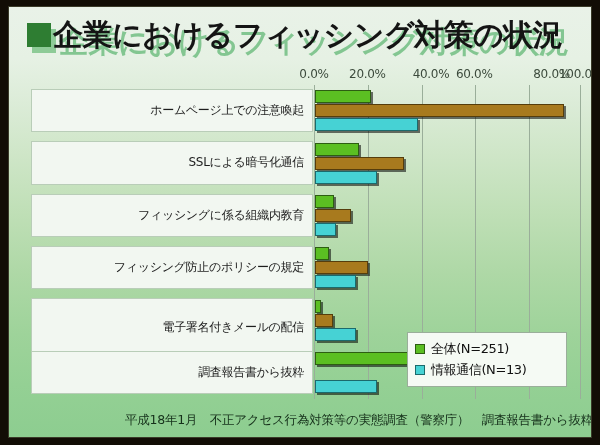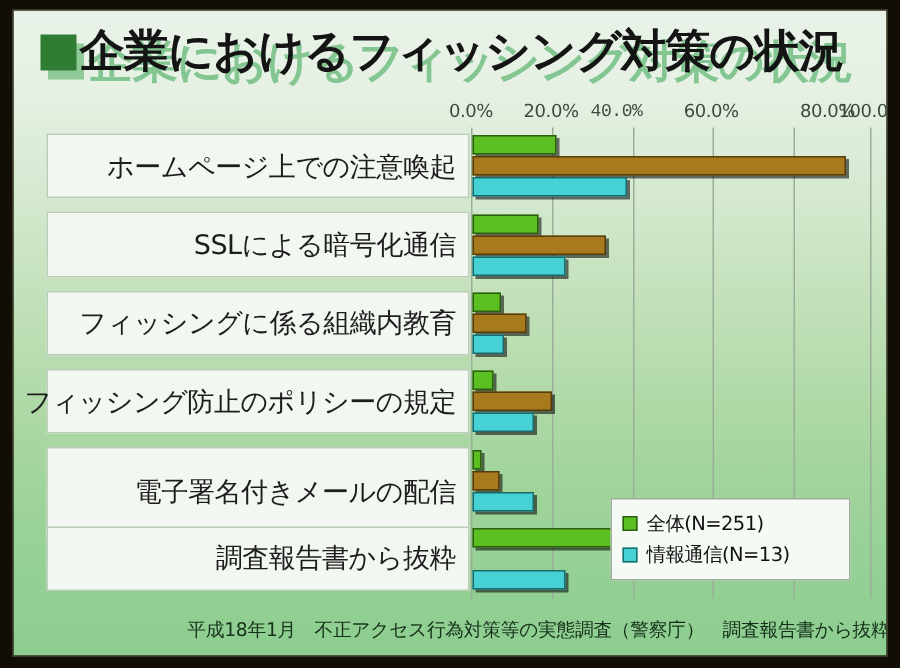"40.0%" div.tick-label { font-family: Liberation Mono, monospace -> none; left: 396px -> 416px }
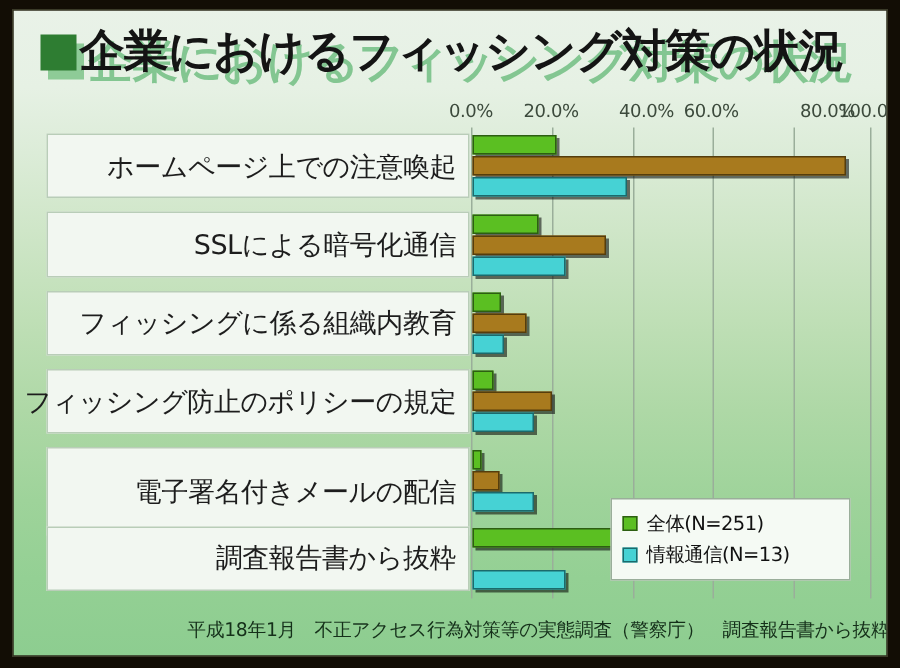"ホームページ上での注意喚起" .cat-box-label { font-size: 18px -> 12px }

◆ ◆ ◆ ◆

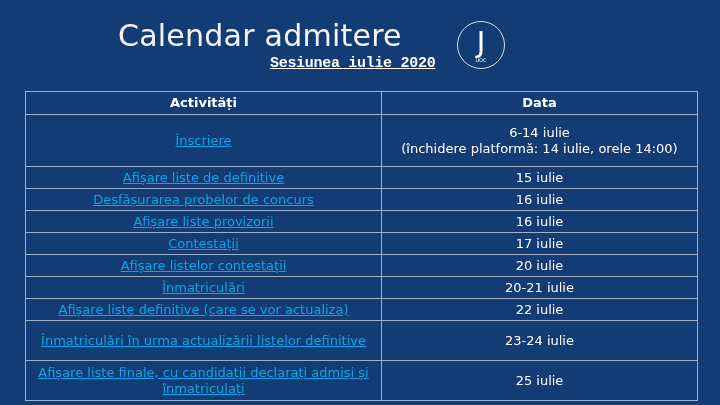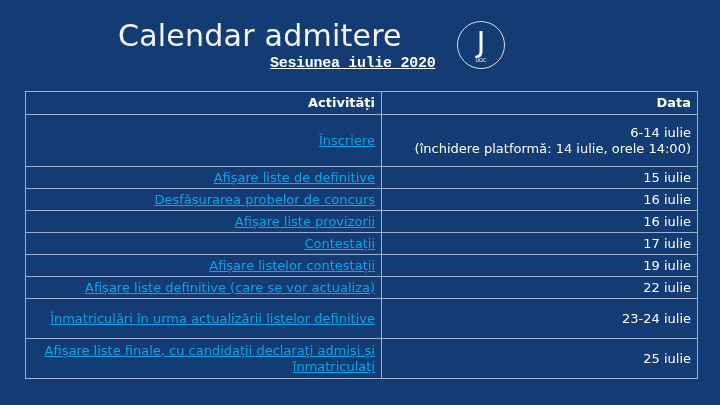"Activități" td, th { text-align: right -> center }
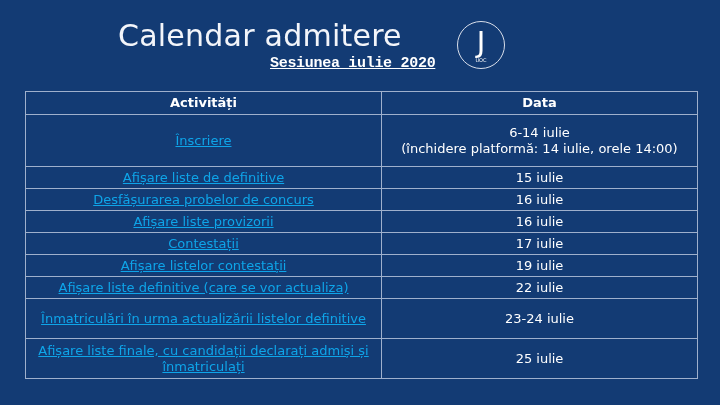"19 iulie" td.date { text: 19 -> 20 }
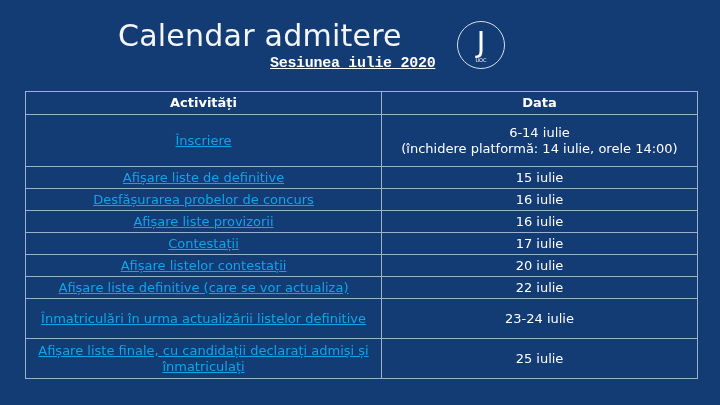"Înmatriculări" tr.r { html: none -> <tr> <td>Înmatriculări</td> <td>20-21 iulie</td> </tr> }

◆ ◆ ◆ ◆

In the records above, find the line with "text: 19 ->" and the line with "html: none ->", then restate word for word only those two lines and all lines between, omitting pictures.

"19 iulie" td.date { text: 19 -> 20 }
"Înmatriculări" tr.r { html: none -> <tr> <td>Înmatriculări</td> <td>20-21 iulie</td> </tr> }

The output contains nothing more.